Monday, March 7, 2011


Ayn Rand’s famed novel “The Fountainhead” is the amusingly overwrought tale of an egocentric architect named Howard Roarke.  On finding that one of his brilliant designs has been tampered with, Roarke becomes so incensed that he blows up the finished building.  The novel was eventually made into an even more preachy and melodramatic film—no small task, mind you—with the genius architect portrayed by a chronically pained-looking Gary Cooper.

The Roarke character, a thinly disguised version of Frank Lloyd Wright, was a mouthpiece for Rand’s belief that arrogance and egocentrism are integral components of genius.  Given Rand’s fevered devotion to this unlikeable idea, it’s no wonder the pious Roark was so insufferable.

Alas, fiction isn’t the only place you’ll find architects like Howard Roarke.  The arrogance of many real-life architects is just as legendary.  It’s become sort of an endearing character flaw, to be taken with a wink and a nudge:  Oh well—you know those architects.  

Frank Lloyd Wright remains the undisputed mogul of architectural arrogance, a stature borne out by numberless anecdotes.  My personal favorite involves an enraged client who called Wright to complain that the roof was leaking onto her dinner guest.  Wright’s response:  “Tell him to move his chair.”

Old age did not mellow Wright’s acerbic with, much less his high opinion of himself.  In the 1940s, he gave a talk at a noted school of architecture and declared: 

“There are two kinds of architects in the world.  There is every other architect, and there is me.”

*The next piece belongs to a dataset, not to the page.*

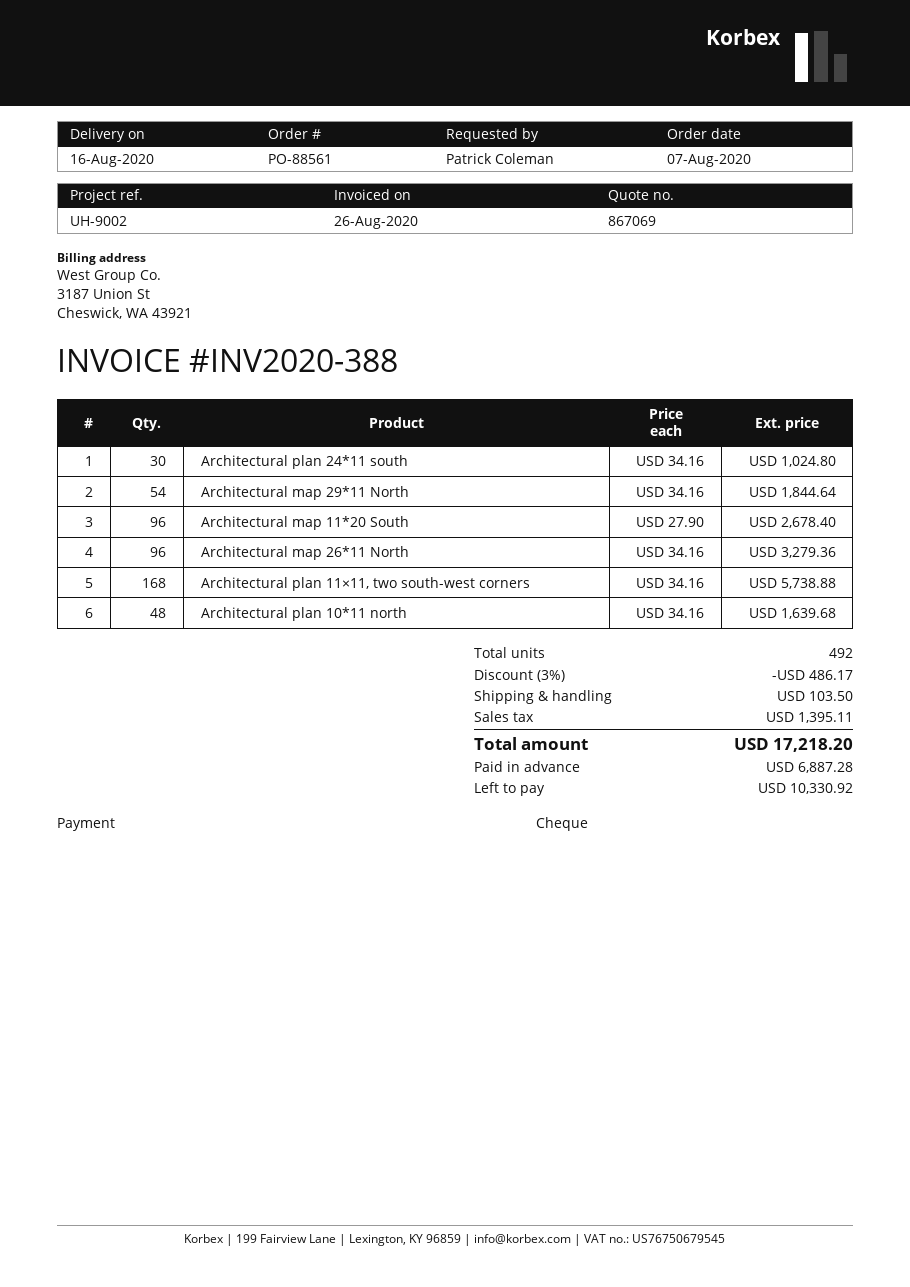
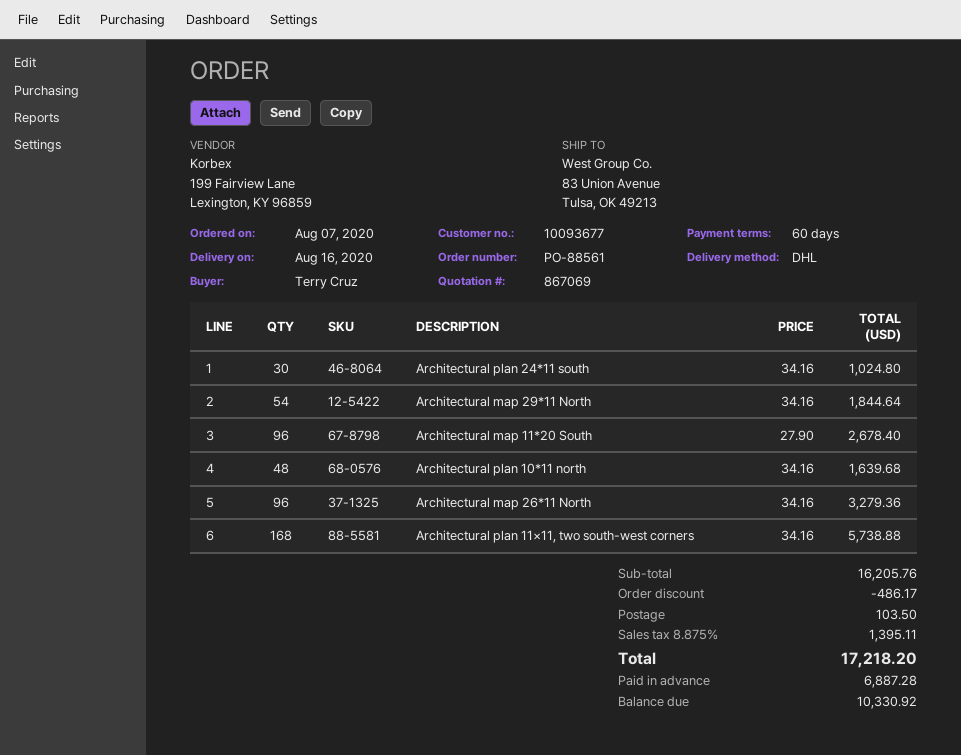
ordered by: Patrick Coleman -> Terry Cruz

In his later years, Wright frequently engaged in sniping contests with a younger rival named Charles-Edouard Jeanneret, who styled himself Le Corbusier, and who was no slouch in the area of self-importance either.  Le Corbusier espoused radical changes in architecture and planning, based on copious theorizing but only a smattering of actual buildings.  

“I propose one single building for all nations and climates,” he proclaimed in 1937.  Wright, with a half century of brilliant work already behind him, dismissed the young architect with the observation, “Well, now that he's finished one building, he'll go write four books about it.”

Geniuses can get away with saying such things--perhaps deservedly so.  But unfortunately, arrogance isn’t confined to geniuses.  It can be found in mediocre architects as well, and too often, the results have been less than humorous.  For the better part of the Modernist era, it was this know-it-all attitude that gave us sterile public buildings, look-alike downtowns, and inhumane urban renewal projects.

These well-publicized failures have helped form the unfortunate modern-day image of the architect:  equal parts prima donna and buffoon, fussing over minuscule points of aesthetics while bungling vast portions of the client’s program.

Reality, of course, lies somewhere in between.  Yet, as we enter the 21st century, it’s clear that we architects are beginning to stagger under the mantle of “master builder”--the literal meaning of “architect”--because it’s now quite impossible for us to know everything there is to know about building in this ever-more complex world.

That’s a problem, because genius is tough to come by, and arrogance won’t get us where it used to.